A large input of an array of arrays of strings is provided. We need to get the mean number of strings that satisfy a certain condition.
Example:
arr := [][]string{
{"level", "radar", "hello", "world", "madam"},
{"test", "rotor", "wow", "golang", "refer"},
{"example", "deed", "not", "a", "civic"},
}
Result: 1.66
As the data provided can be large, the problem shall be distributed using the Map-Reduce paradigm.
A Master Node is used that has the following attributes:
- Shall be connected to each worker node.
- Accepts new worker nodes dynamically.
- Removes closed worker nodes dynamically.
- Distributes the tasks following a policy.
- Gathers the mapping results sorts them and distributes the reduce tasks back to the nodes.
- Gathers the reduce results and computes the overall result of the initial data.
A cluster of Worker Nodes, each node having the following attributes:
- Shall receive either mapping tasks or reduce tasks, distinguish between them and solve them.

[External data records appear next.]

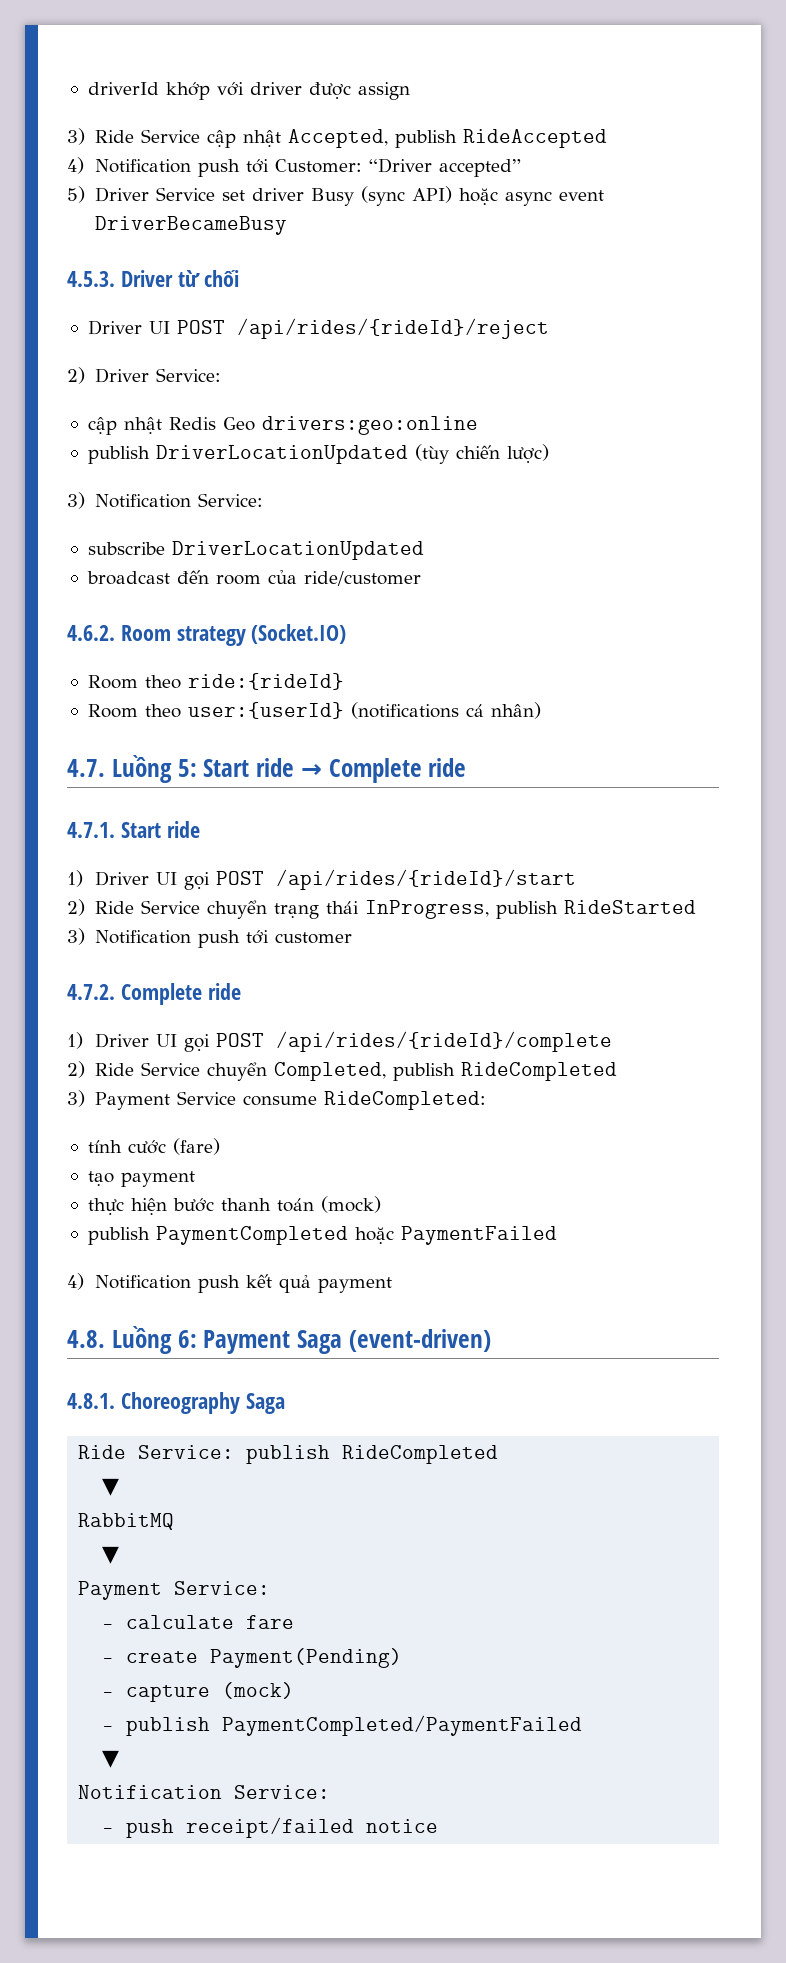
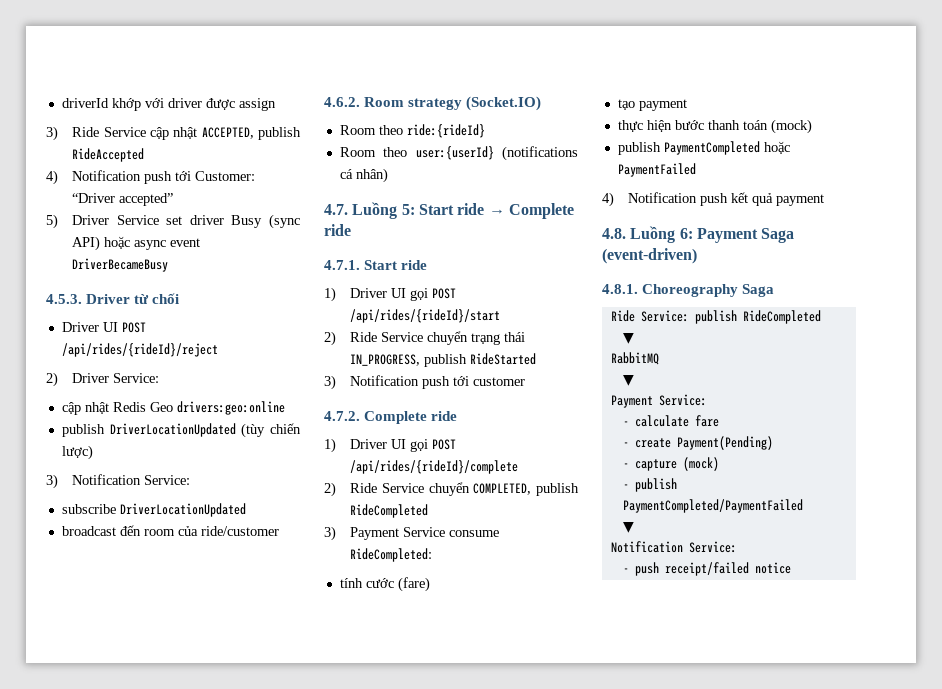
- 3) Ride Service cập nhật Accepted, publish RideAccepted
+ 3) Ride Service cập nhật ACCEPTED, publish RideAccepted
- 2) Ride Service chuyển trạng thái InProgress, publish RideStarted
+ 2) Ride Service chuyển trạng thái IN_PROGRESS, publish RideStarted
- 2) Ride Service chuyển Completed, publish RideCompleted
+ 2) Ride Service chuyển COMPLETED, publish RideCompleted

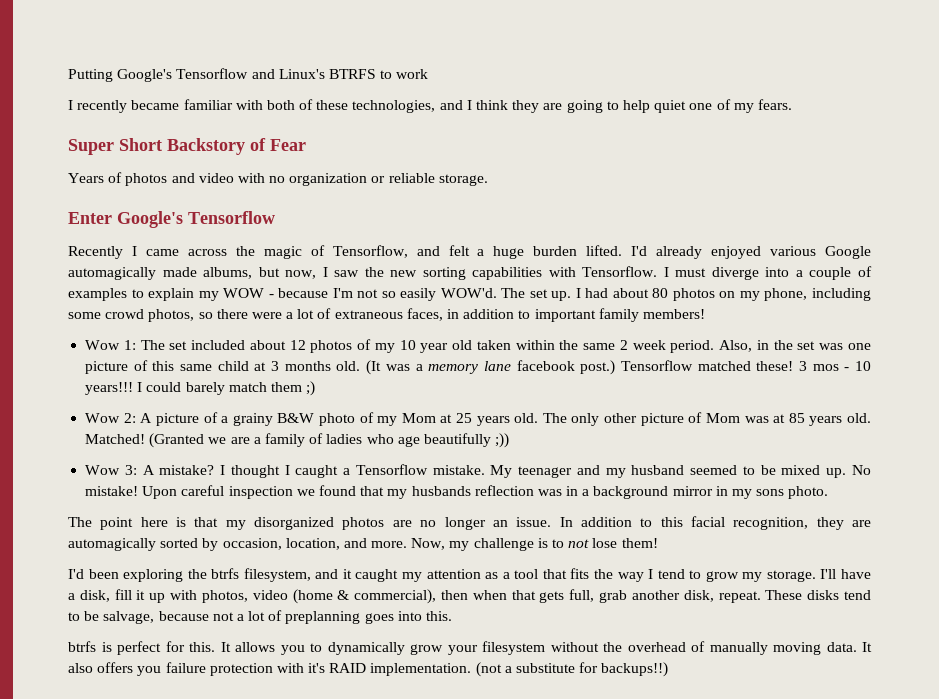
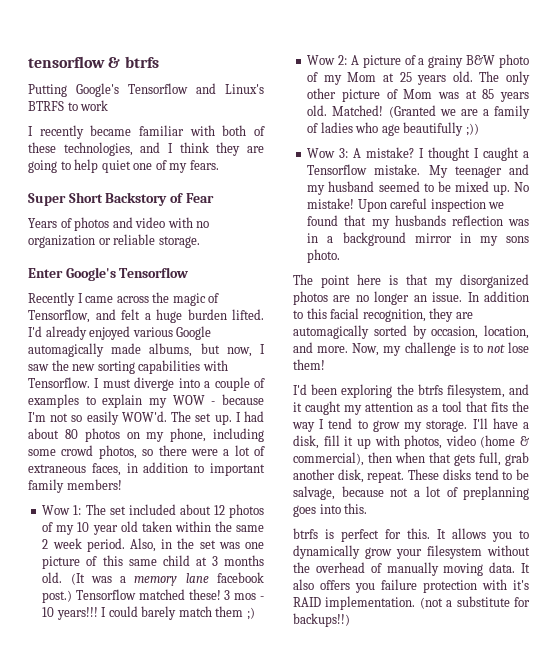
+ tensorflow & btrfs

- Shall send back the result to the master node.
- Is able to gracefully shut down.
- Runs a listener thread that accepts the new worker nodes and adds them to the connection pool.
- Runs a receiver thread that is responsible to remove closed connections, to fetch tasks from the worker nodes, deserialize them and send them to be processed by the processor thread
- Runs a processor thread that receives either mapping tasks or reduce tasks. It is responsible to check if each task from a problem has been gathered and to decide weather to return the problem result or to send reduce tasks back to the worker nodes.
- Runs a task receiver thread that deserializes the tasks and sends them to a thread pool to be processed and completed.
- Runs a thread pool that shall get deserialized tasks and complete it.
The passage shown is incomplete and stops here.